Se un cliente fedele è preferibile ad un cliente occasionale, un cliente soddisfatto che consiglia ad altri la marca o il prodotto è ancora più efficace, sia nei suoi contatti dal vivo sia nelle comunità virtuali e nei social network o in tutte le altre interazioni possibili con pagine web.

Il processo di engagement inizia con l’incontro fra chi vuole qualcosa (il cliente) e chi offre qualcosa (consiglio, soluzione, prodotto, servizio, marca). Cominciamo col cercare qualcosa andando su un motore di ricerca o gironzolando in un centro commerciale, poi vediamo un prodotto o una pagina web interessanti, e ne prendiamo nota, concordiamo, condividiamo con un amico. A un certo punto deve scattare un innesco che ci spinge ad approfondire le ricerche per vedere altre soluzioni, per capire meglio, per controllare se ciò che ci piace serve veramente a risolvere il nostro problema.

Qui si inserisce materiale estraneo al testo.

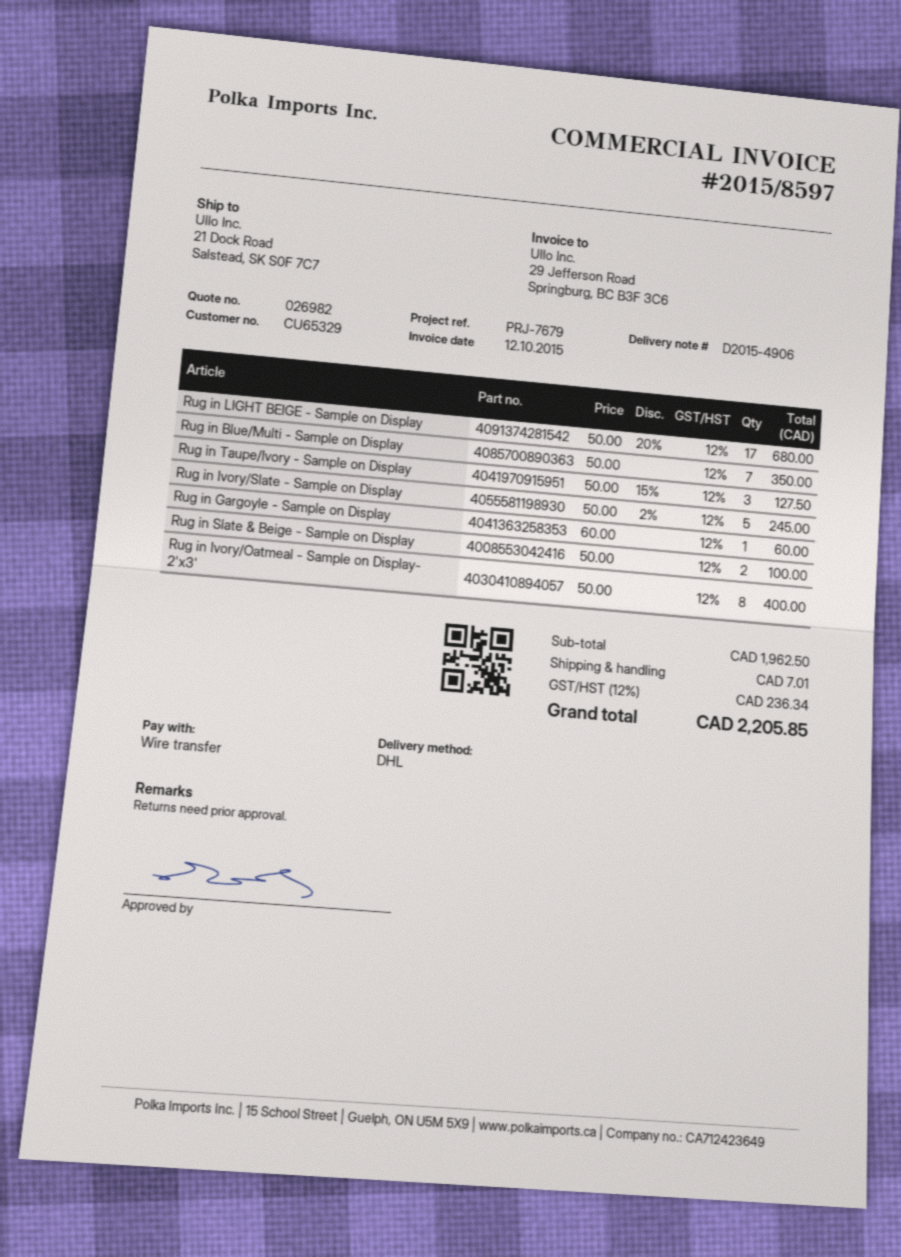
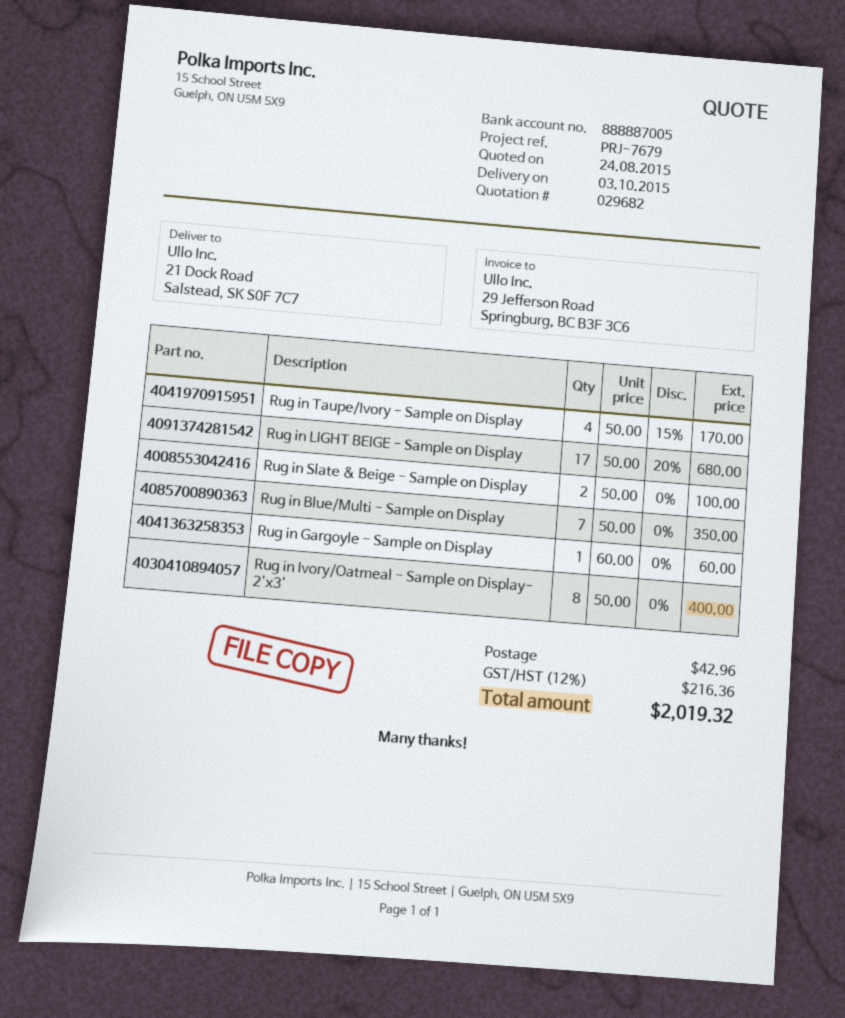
quote number: 026982 -> 029682
Rug in Taupe/Ivory - Sample on Display: 3 x 50.00 - 15% = 127.50 -> 4 x 50.00 - 15% = 170.00
Rug in Ivory/Slate - Sample on Display: 5 x 50.00 - 2% = 245.00 -> none
shipping: 7.01 -> 42.96
tax: 12% = 236.34 -> 12% = 216.36
total: 2205.85 -> 2019.32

Quindi facciamo qualche esperienza, scoprendo e imparando qualcosa che non conoscevamo, provando una soluzione, arrivando a credere di aver trovato la cosa giusta. A questo punto passiamo all’azione comprando il prodotto, abbonandoci al servizio, dando il nostro voto, consigliando la soluzione agli amici. Ecco che siamo diventati alleati e militanti, e ci sentiamo molto di più che semplici consumatori occasionali.

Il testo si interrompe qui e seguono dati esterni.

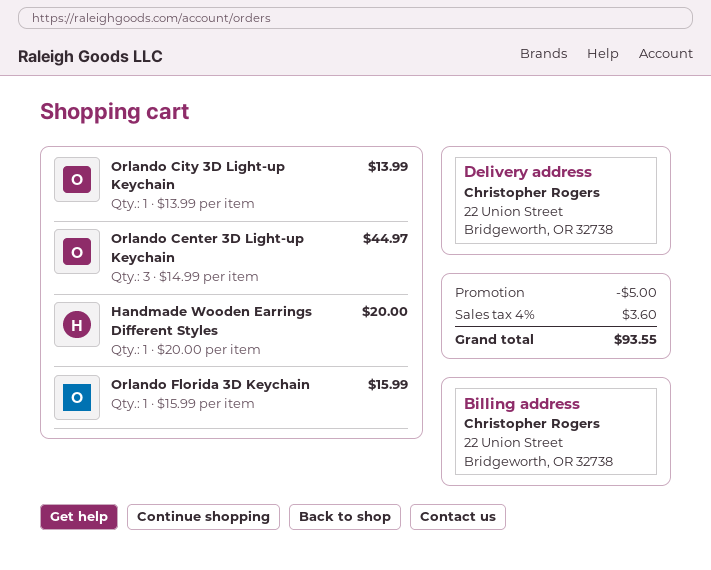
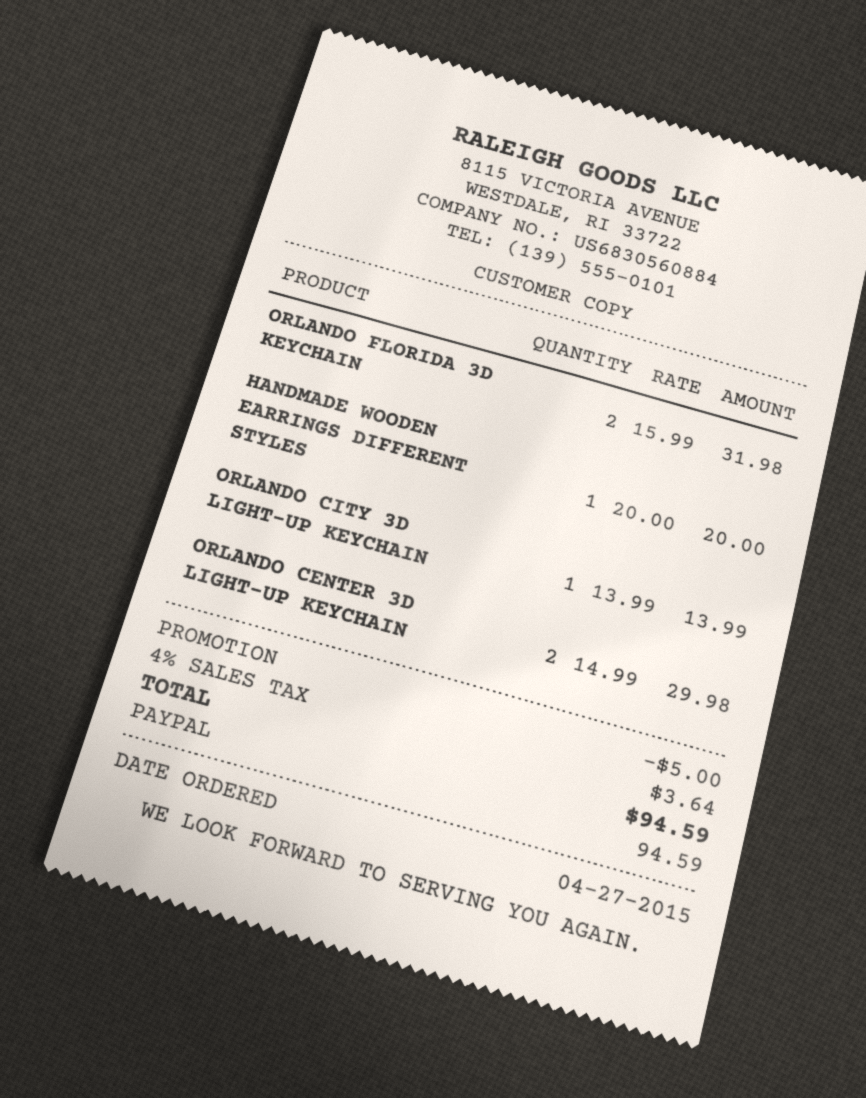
Orlando Center 3D Light-up Keychain: 3 x 14.99 = 44.97 -> 2 x 14.99 = 29.98
Orlando Florida 3D Keychain: 1 x 15.99 = 15.99 -> 2 x 15.99 = 31.98
tax: 4% = 3.60 -> 4% = 3.64
total: 93.55 -> 94.59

La scala di impegno, per esempio nei confronti di una marca, va dagli indifferenti che non comprano quella marca o che comprano senza fare attenzione alla marca, agli informati che conoscono la marca anche se sono non clienti o clienti occasionali, agli amplifiers che parlano bene o male della marca, fanno commenti sui social, rimandano con link alle pagine della marca (referrals), ne parlano con le loro cerchie di amici (passaparola). Si passa poi agli advocates, sostenitori della marca che, se particolarmente convinti, ne diventano evangelist che vanno in giro a predicarne le virtù. Se hanno molti seguaci a cui spiegano e consigliano la marca si possono considerare influencer, persone indipendenti che possono parlare bene o male della marca e dei suoi prodotti e servizi. Se gli influencer sono pagati dalla marca come consulenti o come dipendenti ne diventano ambassadors. A costoro appartengono gli opinion leader, persone più o meno note e autorevoli che orientano gli acquisti nei confronti della marca, o testimonials, ossia personaggi famosi e credibili che mettono la loro faccia e il loro nome a sostegno della marca dietro lauti compensi.